De acordo com a mesma resposta "não irá haver quaisquer fundações ou paredes de contenção em áreas que permanecerão no domínio público", subentendendo-se que as necessárias serão transmitidas ao promotor.

Área de construção quase duplicou
Depois de muitas conversas, a câmara, pelo punho de Manuel Salgado, informou em 2011 o então proprietário do terreno que agora está a ser escavado de que só lá poderia fazer um prédio com sete pisos acima do solo e cerca de 13 mil m2 de construção, na soma dos pisos. 

Com uma dívida de perto de 19 milhões de euros ao BES e com o terreno hipotecado a esse banco, o empresário viu-se obrigado a entregar-lhe a terreno. A operação foi feita por intermédio de uma sociedade em que o BES tinha 10%, controlada pelo grupo ECS, a qual criou depois a Edifício 41 para tratar deste negócio. 

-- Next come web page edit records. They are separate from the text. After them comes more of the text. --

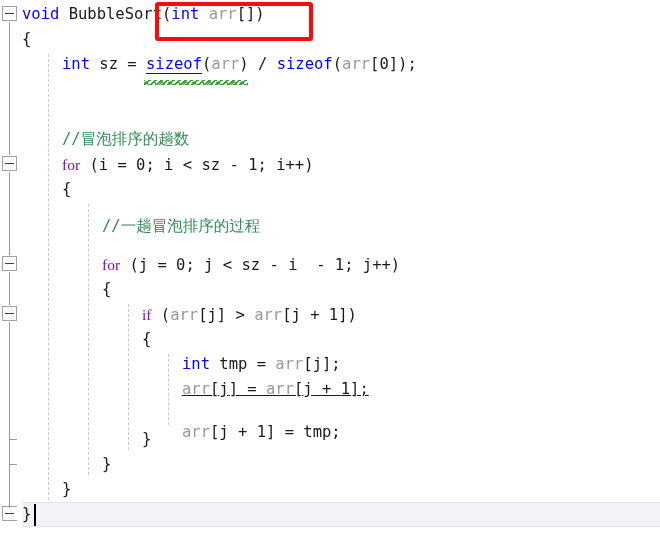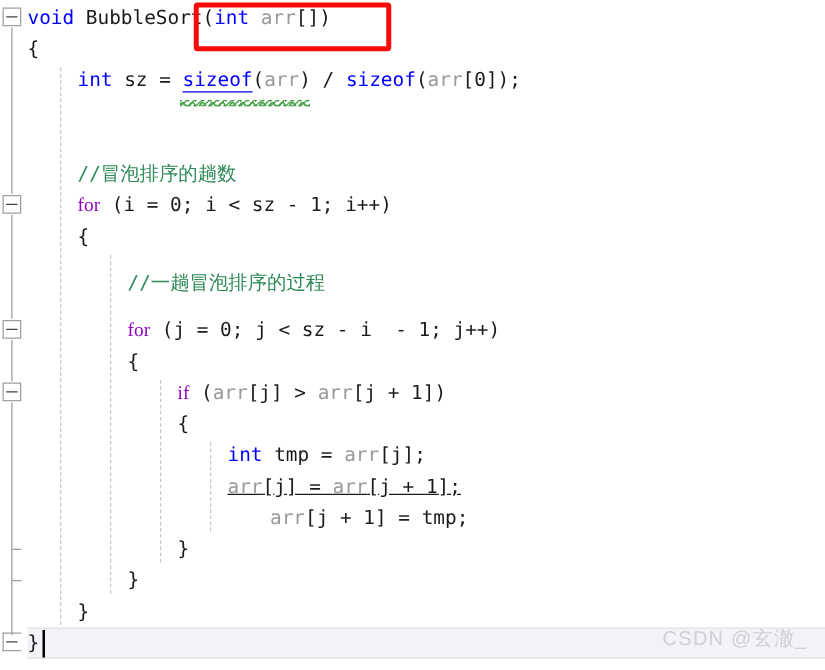--- a/index.html
+++ b/index.html
@@ -153,33 +153,32 @@
       <div class="line" style="top: 127px; left: 62px;"><span class="cmt">//冒泡排序的趟数</span></div>
       <div class="line" style="top: 152px; left: 62px;"><span class="ctrl">for</span><span class="punct"> (</span><span class="ident">i</span><span class="op"> = </span><span class="num">0</span><span class="punct">; </span><span class="ident">i</span><span class="op"> &lt; </span><span class="ident">sz</span><span class="op"> - </span><span class="num">1</span><span class="punct">; </span><span class="ident">i</span><span class="punct">++)</span></div>
       <div class="line" style="top: 177px; left: 62px;"><span class="brace">{</span></div>
       <div class="line" style="top: 202px; left: 102px; margin-top: 12px;"><span class="cmt">//一趟冒泡排序的过程</span></div>
       <div class="line" style="top: 252px; left: 102px;"><span class="ctrl">for</span><span class="punct"> (</span><span class="ident">j</span><span class="op"> = </span><span class="num">0</span><span class="punct">; </span><span class="ident">j</span><span class="op"> &lt; </span><span class="ident">sz</span><span class="op"> - </span><span class="ident">i</span><span class="op">  - </span><span class="num">1</span><span class="punct">; </span><span class="ident">j</span><span class="punct">++)</span></div>
       <div class="line" style="top: 277px; left: 102px;"><span class="brace">{</span></div>
       <div class="line" style="top: 302px; left: 142px;"><span class="ctrl">if</span><span class="punct"> (</span><span class="dim">arr</span><span class="punct">[</span><span class="ident">j</span><span class="op">] &gt; </span><span class="dim">arr</span><span class="punct">[</span><span class="ident">j</span><span class="op"> + </span><span class="num">1</span><span class="punct">])</span></div>
       <div class="line" style="top: 327px; left: 142px;"><span class="brace">{</span></div>
       <div class="line" style="top: 352px; left: 182px;"><span class="kw">int</span><span class="punct"> </span><span class="ident">tmp</span><span class="op"> = </span><span class="dim">arr</span><span class="punct">[</span><span class="ident">j</span><span class="punct">];</span></div>
       <div class="line" style="top: 377px; left: 182px; text-decoration: underline;"><span class="dim">arr</span><span class="punct">[</span><span class="ident">j</span><span class="op">] = </span><span class="dim">arr</span><span class="punct">[</span><span class="ident">j</span><span class="op"> + </span><span class="num">1</span><span class="punct">];</span></div>
-      <div class="line" style="top: 402px; left: 182px; margin-left: 34px;"><span class="dim">arr</span><span class="punct">[</span><span class="ident">j</span><span class="op"> + </span><span class="num">1</span><span class="op">] = </span><span class="ident">tmp</span><span class="punct">;</span></div>
+      <div class="line" style="top: 420px; left: 182px;"><span class="dim">arr</span><span class="punct">[</span><span class="ident">j</span><span class="op"> + </span><span class="num">1</span><span class="op">] = </span><span class="ident">tmp</span><span class="punct">;</span></div>
       <div class="line" style="top: 427px; left: 142px;"><span class="brace">}</span></div>
       <div class="line" style="top: 452px; left: 102px;"><span class="brace">}</span></div>
       <div class="line" style="top: 477px; left: 62px;"><span class="brace">}</span></div>
       <div class="line" style="top: 502px; left: 22px;"><span class="brace">}</span></div>
     </div>
 
   <div class="squiggle" id="squiggle" style="left:144px;top:80px;width:104px;">
     <svg width="104" height="5" viewBox="0 0 104 5" preserveAspectRatio="none" aria-hidden="true">
       <path d="M0,4 Q2,0 4,4 T8,4 T12,4 T16,4 T20,4 T24,4 T28,4 T32,4 T36,4 T40,4 T44,4 T48,4 T52,4 T56,4 T60,4 T64,4 T68,4 T72,4 T76,4 T80,4 T84,4 T88,4 T92,4 T96,4 T100,4 T104,4" fill="none" stroke="#3a9a3a" stroke-width="1.3"></path>
     </svg>
   </div>
 
   <div class="caret" id="caret" style="left: 34px; top: 504px; height: 22px;"></div>
 
   <div class="annot-rect" id="annot-rect" style="left:155px;top:2px;width:158px;height:39px;"></div>
 
-  <div class="watermark" id="watermark" style="right:14px;bottom:14px;">CSDN @玄澈_</div>
 
   <div class="bottom-strip"></div>
 </div>
 
 </body></html>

Em 2014, quando a câmara aprovou o PIP, os novos proprietários já podiam fazer 17 pisos e um total de quase 23.500 m2 de construção. Segundo a câmara afirmou ao PÚBLICO em Março, esta quase duplicação de área ficou a dever-se a três factores: o PDM aprovado em 2012 permite mais construção e dois regulamentos municipais, publicados no final de 2011 e em 2013, criaram condições para que o novo promotor pudesse chegar aos 23.500 m2, pagando cerca de 2,8 milhões de euros ao município.